→ What you will do
When the word "LAKKSETTI" shows up in a line of the data below, copy that whole line.

Start of Given information

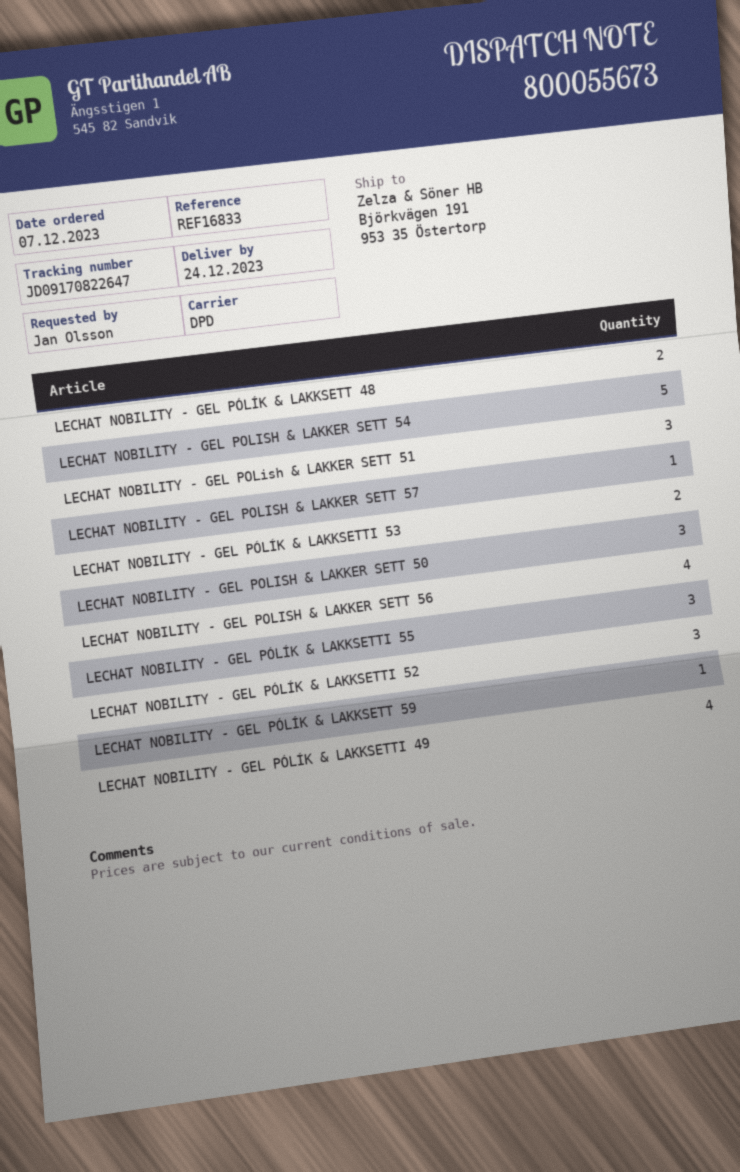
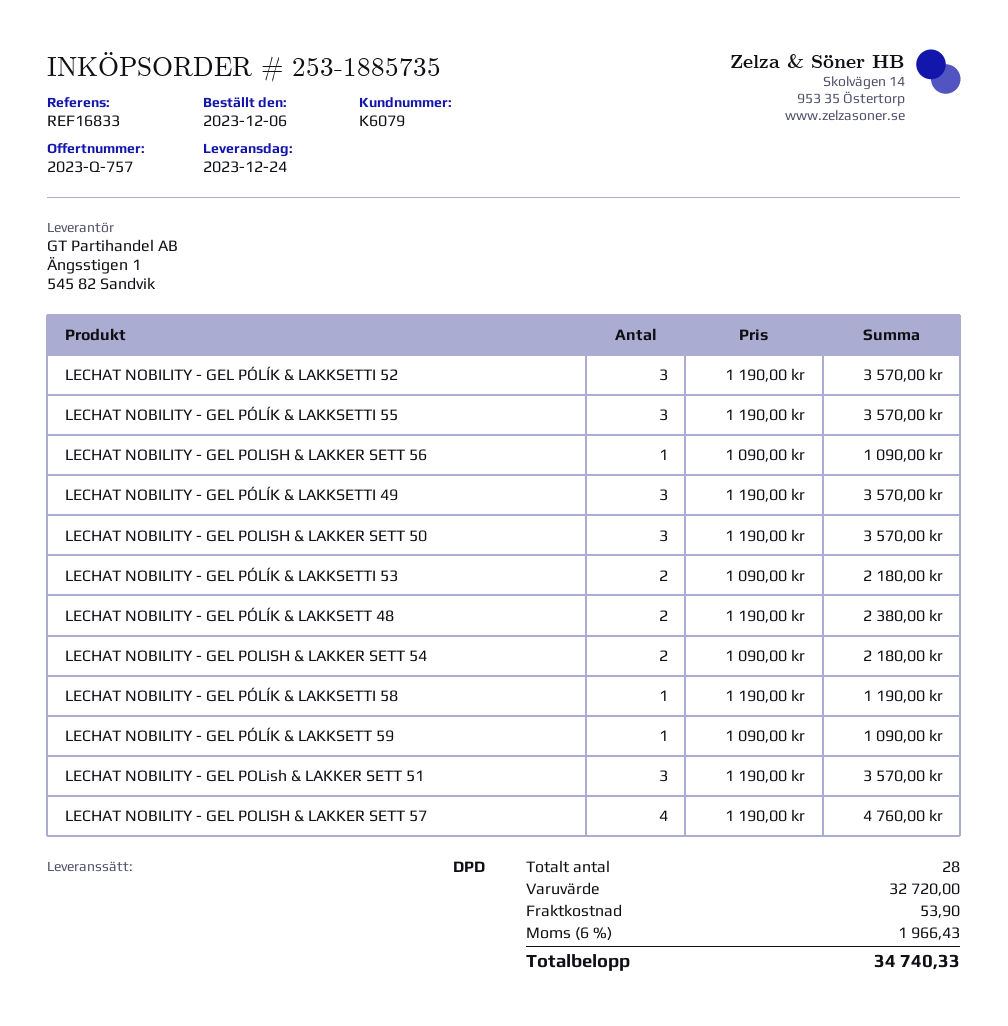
order date: 2023-12-07 -> 2023-12-06
LECHAT NOBILITY - GEL POLISH & LAKKER SETT 54: 5 -> 2
LECHAT NOBILITY - GEL POLISH & LAKKER SETT 57: 1 -> 4
LECHAT NOBILITY - GEL POLISH & LAKKER SETT 56: 4 -> 1
LECHAT NOBILITY - GEL PÓLÍK & LAKKSETTI 49: 4 -> 3
LECHAT NOBILITY - GEL PÓLÍK & LAKKSETTI 58: none -> 1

End of Given information

→ Answer to this exercise
LECHAT NOBILITY - GEL PÓLÍK & LAKKSETTI 49: 4 -> 3
LECHAT NOBILITY - GEL PÓLÍK & LAKKSETTI 58: none -> 1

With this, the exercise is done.